(Stored data)
^^^^

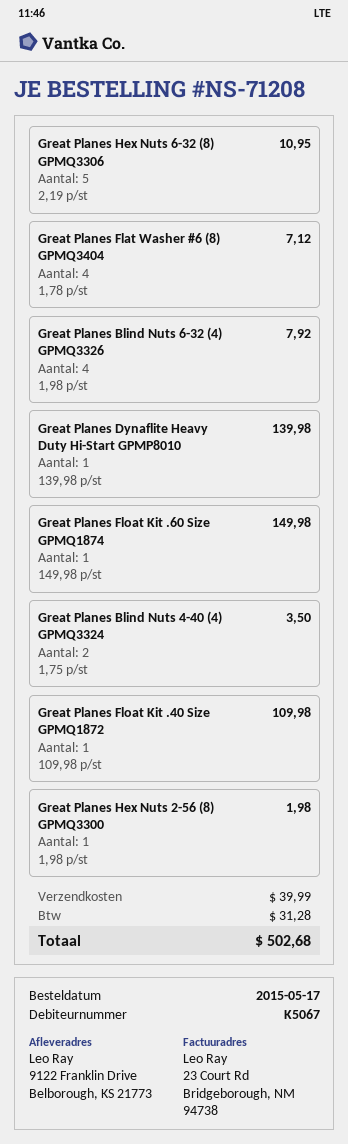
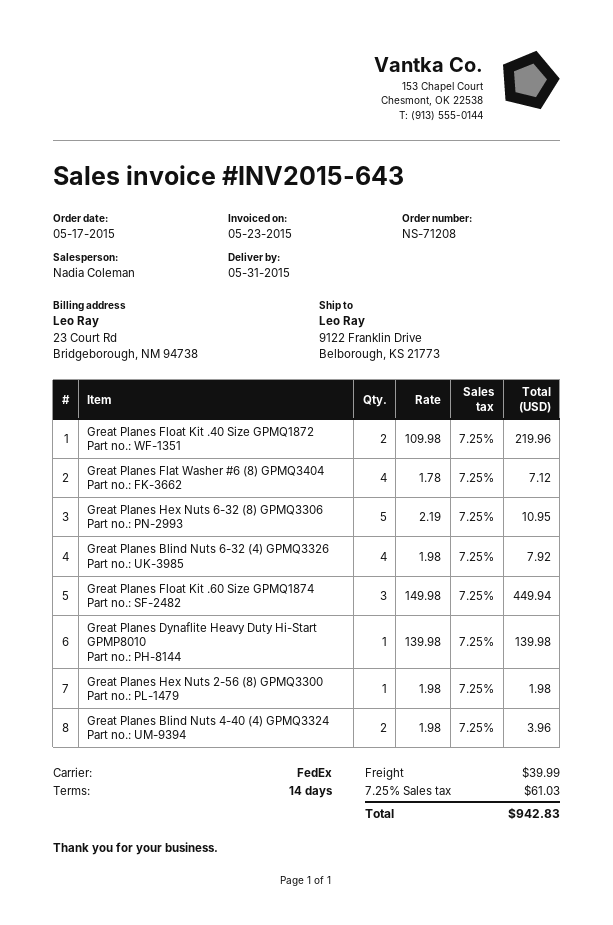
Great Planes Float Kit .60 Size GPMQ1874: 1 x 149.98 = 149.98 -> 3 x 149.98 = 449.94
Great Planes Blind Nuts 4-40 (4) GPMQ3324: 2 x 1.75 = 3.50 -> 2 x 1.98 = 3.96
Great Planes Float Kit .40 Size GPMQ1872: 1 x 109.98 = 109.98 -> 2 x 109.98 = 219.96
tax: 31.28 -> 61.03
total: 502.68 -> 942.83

^^^^

Drop every image, please, and write out the data above exactly as shown.

COMPLETED TASK>
Great Planes Float Kit .60 Size GPMQ1874: 1 x 149.98 = 149.98 -> 3 x 149.98 = 449.94
Great Planes Blind Nuts 4-40 (4) GPMQ3324: 2 x 1.75 = 3.50 -> 2 x 1.98 = 3.96
Great Planes Float Kit .40 Size GPMQ1872: 1 x 109.98 = 109.98 -> 2 x 109.98 = 219.96
tax: 31.28 -> 61.03
total: 502.68 -> 942.83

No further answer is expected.